Front-end code change data:

========================

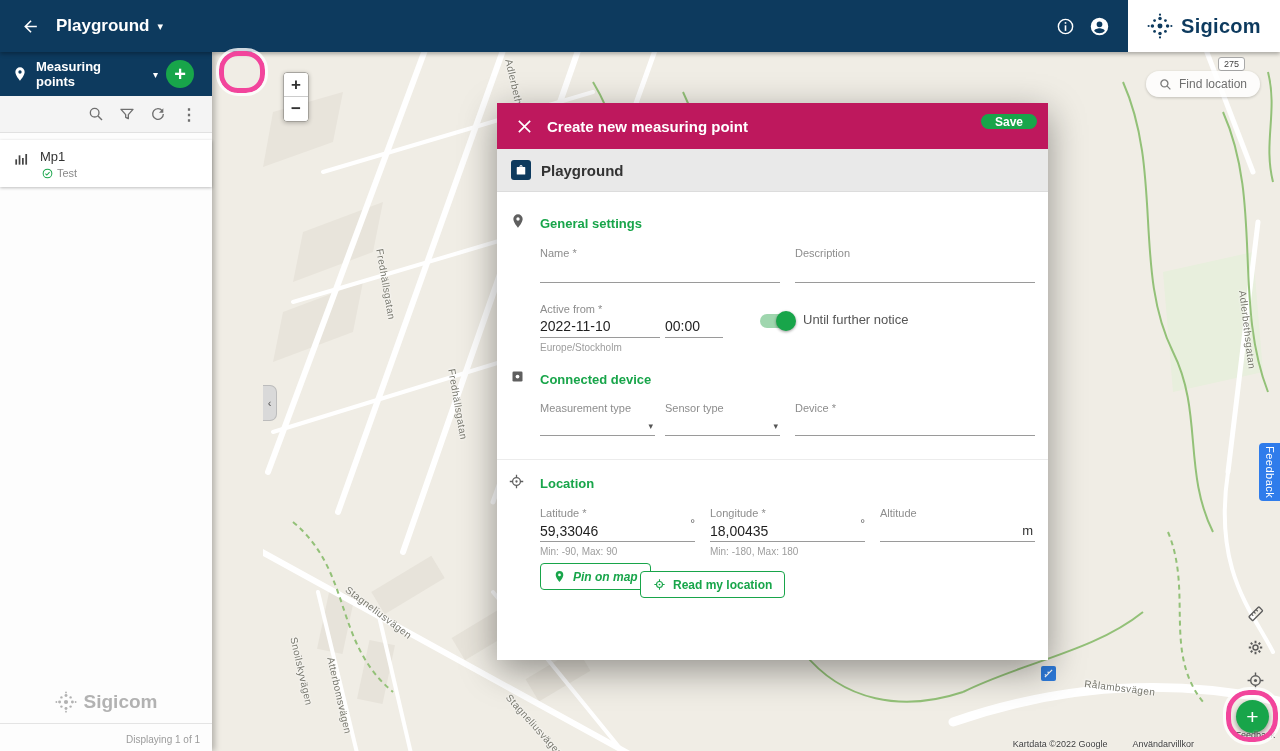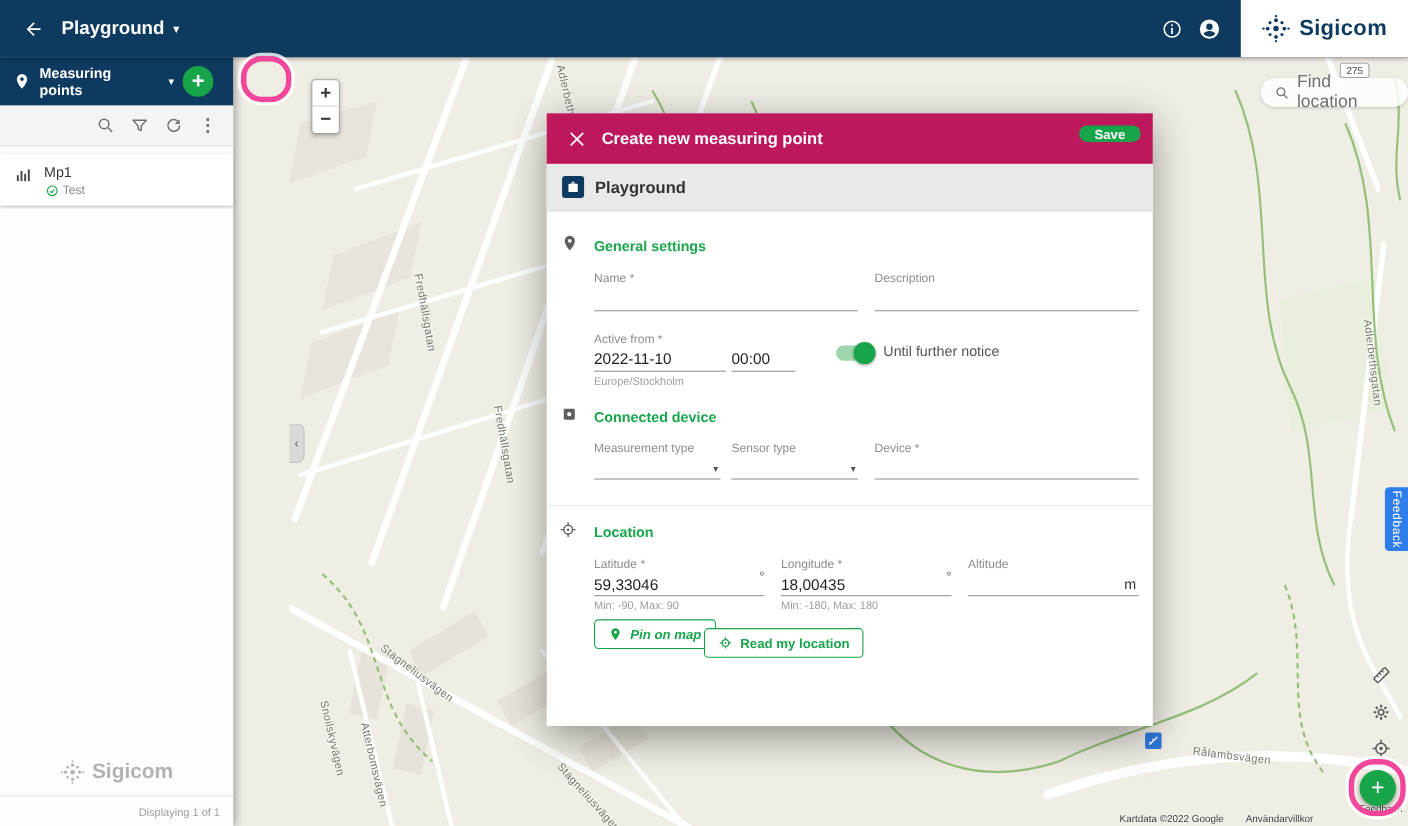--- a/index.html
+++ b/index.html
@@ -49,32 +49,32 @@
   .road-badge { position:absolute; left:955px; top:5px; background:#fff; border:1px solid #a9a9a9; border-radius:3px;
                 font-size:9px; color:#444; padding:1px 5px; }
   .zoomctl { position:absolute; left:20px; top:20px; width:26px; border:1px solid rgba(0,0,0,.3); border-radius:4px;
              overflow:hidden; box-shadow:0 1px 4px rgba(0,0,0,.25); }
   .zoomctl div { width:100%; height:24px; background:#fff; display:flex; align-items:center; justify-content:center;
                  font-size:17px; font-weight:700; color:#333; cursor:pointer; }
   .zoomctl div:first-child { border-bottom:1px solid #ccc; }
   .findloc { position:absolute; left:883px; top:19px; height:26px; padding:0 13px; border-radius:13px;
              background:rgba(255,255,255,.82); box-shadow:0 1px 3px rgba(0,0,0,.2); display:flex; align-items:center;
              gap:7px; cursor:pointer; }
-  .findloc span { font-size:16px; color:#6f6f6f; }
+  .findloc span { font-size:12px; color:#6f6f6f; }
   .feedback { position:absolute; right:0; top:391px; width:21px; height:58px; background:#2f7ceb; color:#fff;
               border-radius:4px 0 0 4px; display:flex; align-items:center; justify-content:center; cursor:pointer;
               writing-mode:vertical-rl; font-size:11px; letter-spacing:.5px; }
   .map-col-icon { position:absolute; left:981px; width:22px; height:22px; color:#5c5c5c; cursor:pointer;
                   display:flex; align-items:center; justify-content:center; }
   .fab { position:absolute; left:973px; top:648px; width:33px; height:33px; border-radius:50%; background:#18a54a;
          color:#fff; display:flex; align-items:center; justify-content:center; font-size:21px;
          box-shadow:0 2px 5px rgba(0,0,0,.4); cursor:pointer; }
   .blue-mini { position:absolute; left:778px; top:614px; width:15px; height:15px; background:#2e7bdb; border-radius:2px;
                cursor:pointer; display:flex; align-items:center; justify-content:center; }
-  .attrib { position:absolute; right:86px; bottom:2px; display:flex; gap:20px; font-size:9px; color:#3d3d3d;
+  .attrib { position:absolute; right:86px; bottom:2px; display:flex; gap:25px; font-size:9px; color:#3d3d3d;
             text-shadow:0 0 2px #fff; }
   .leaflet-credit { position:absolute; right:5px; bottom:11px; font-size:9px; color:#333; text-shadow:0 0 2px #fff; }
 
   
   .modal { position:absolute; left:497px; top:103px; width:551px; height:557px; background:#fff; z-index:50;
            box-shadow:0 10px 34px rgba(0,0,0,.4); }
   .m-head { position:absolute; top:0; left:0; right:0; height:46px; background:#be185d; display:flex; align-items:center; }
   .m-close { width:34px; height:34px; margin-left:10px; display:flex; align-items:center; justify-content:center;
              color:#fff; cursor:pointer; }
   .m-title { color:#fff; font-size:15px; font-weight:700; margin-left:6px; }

========================

WHAT TO DO: Reproduce the lines above, beginning at the line with "font-size:17px; font-weight:700; color:#333;" and stopping after the line with "height:58px; background:#2f7ceb; color:#fff;", exactly as they are.

ANSWER TO THIS PROBLEM:
                  font-size:17px; font-weight:700; color:#333; cursor:pointer; }
   .zoomctl div:first-child { border-bottom:1px solid #ccc; }
   .findloc { position:absolute; left:883px; top:19px; height:26px; padding:0 13px; border-radius:13px;
              background:rgba(255,255,255,.82); box-shadow:0 1px 3px rgba(0,0,0,.2); display:flex; align-items:center;
              gap:7px; cursor:pointer; }
-  .findloc span { font-size:16px; color:#6f6f6f; }
+  .findloc span { font-size:12px; color:#6f6f6f; }
   .feedback { position:absolute; right:0; top:391px; width:21px; height:58px; background:#2f7ceb; color:#fff;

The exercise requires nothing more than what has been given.